Genetic polymorphism of metabolic enzymes of Leishmania spp. parasites isolated from different clinical types of cutaneous leishmaniasis patients
Genetic polymorphism of metabolic enzymes of Leishmania spp. parasites isolated from different clinical types of cutaneous leishmaniasis patients
Mahmoud Nateghi Rostami,1,*Mansoureh Hosseini,2Fatemeh Darzi,3
1. Department of Parasitology, Pasteur Institute of Iran 2. Department of Microbiology, Faculty of Advanced Sciences, Islamic Azad University of Medical Sciences 3. Department of Parasitology, Pasteur Institute of Iran
Introduction: Cutaneous leishmaniasis (CL), mainly caused by Leishmania major and L. tropica species, is a geographically extensive disease with diverse clinical manifestations. The most common CL lesion is a self-healing typical ulcer, leaving a scar, however, lesions can be highly polymorphic, and frequently appear as atypical lesions described as ‘eczematoid’, ‘chancriform’, ‘erysipeloid’, ‘zosteriform’, ‘lupoid’, ‘sprotrichoid’, etc. Parasite genetic diversity is proposed to be one of the factors affecting the characteristics of clinical lesions in CL. This study aim to explore potential association of genetic diversity of enzymatic markers with clinical type of CL.

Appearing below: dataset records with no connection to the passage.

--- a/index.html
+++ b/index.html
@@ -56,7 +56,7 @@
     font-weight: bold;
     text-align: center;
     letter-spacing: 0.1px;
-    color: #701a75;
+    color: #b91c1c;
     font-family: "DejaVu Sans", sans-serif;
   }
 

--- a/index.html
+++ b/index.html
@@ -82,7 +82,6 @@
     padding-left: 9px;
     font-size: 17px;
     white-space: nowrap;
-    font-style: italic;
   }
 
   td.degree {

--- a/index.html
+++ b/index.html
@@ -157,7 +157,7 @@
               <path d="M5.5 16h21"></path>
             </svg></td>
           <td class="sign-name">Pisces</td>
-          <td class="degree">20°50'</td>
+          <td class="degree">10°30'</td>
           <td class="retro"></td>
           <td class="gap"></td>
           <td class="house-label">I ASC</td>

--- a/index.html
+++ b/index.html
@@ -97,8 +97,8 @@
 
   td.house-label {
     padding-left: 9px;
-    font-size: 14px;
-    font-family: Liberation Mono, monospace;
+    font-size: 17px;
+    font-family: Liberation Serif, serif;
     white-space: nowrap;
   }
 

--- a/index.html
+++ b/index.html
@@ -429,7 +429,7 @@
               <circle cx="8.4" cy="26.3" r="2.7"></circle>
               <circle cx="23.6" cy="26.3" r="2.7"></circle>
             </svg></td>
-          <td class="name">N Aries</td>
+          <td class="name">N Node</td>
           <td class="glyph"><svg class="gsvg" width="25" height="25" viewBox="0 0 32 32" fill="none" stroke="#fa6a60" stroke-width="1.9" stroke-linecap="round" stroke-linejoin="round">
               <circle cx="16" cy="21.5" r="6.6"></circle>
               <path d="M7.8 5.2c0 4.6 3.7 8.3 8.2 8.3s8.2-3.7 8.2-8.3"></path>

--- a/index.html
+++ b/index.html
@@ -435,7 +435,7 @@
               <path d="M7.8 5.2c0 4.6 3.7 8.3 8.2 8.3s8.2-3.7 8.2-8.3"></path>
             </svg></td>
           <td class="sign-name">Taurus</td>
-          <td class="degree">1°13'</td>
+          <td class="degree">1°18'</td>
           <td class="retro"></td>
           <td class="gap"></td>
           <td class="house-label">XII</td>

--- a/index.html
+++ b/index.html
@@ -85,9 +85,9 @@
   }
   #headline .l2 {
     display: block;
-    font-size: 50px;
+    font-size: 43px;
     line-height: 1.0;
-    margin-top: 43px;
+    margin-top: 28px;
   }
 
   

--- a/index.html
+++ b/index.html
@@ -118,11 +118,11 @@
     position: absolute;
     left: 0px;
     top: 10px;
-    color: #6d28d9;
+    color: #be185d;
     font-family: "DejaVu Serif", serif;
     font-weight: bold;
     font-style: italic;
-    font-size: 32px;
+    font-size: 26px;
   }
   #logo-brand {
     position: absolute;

Methods: Specific genes encoding metabolic enzymes, mainly used for MLEE, including isocitrate dehydrogenase (icd), mannose phosphate isomerase (mpi), glucose-6-phosphate dehydrogenase (g6pd), fumarate hydratase (fh), 6-phosphogluconate dehydrogenase (6pgd) and aspartate aminotransferase (asat) were selected. We applied a PCR-sequencing and multilocus sequence typing (MLST) analysis to explore genetic variations of Leishmania strains isolated from atypical vs. typical CL patients from Iran using BioEdit, Mega7, DnaSP and MLSTest softwares.
Results: A total of 41 isolates of L. major (28/41) and L. tropica (13/41) from 21 (51.2%) atypical CL and 20 (48.8%) typical CL cases were included. A set of additional sequences of 41 strains of 17 species of Leishmania were retrieved from databases. Different SNP variations were detected and the highest rate of heterozygous sites was found in g6pd and 6pgd genes (6 sites) for L. tropica and in asat and 6pgd genes (7 sites) for L. major strains. All strains were clustered into 58 unique sequence types (STs) including 17 STs related to 41 strains of Leishmania of this study. Concatenated tree clustered all strains in 6 main clades (A to F) including L. major (clade D) and L. tropica (clade B) strains. All of the STs were related in clonal complexes by using eBURST with the prediction of founder genotypes.
Conclusion: A high rate of genetic variations and heterozygocity was evident in L. tropica and L. major strains; nevertheless, there was no significant difference in the diversity of Leishmania strains between typical CL and atypical CL groups. This study represents the first successful application of MLST approach to L. tropica and L. major strains in Iran.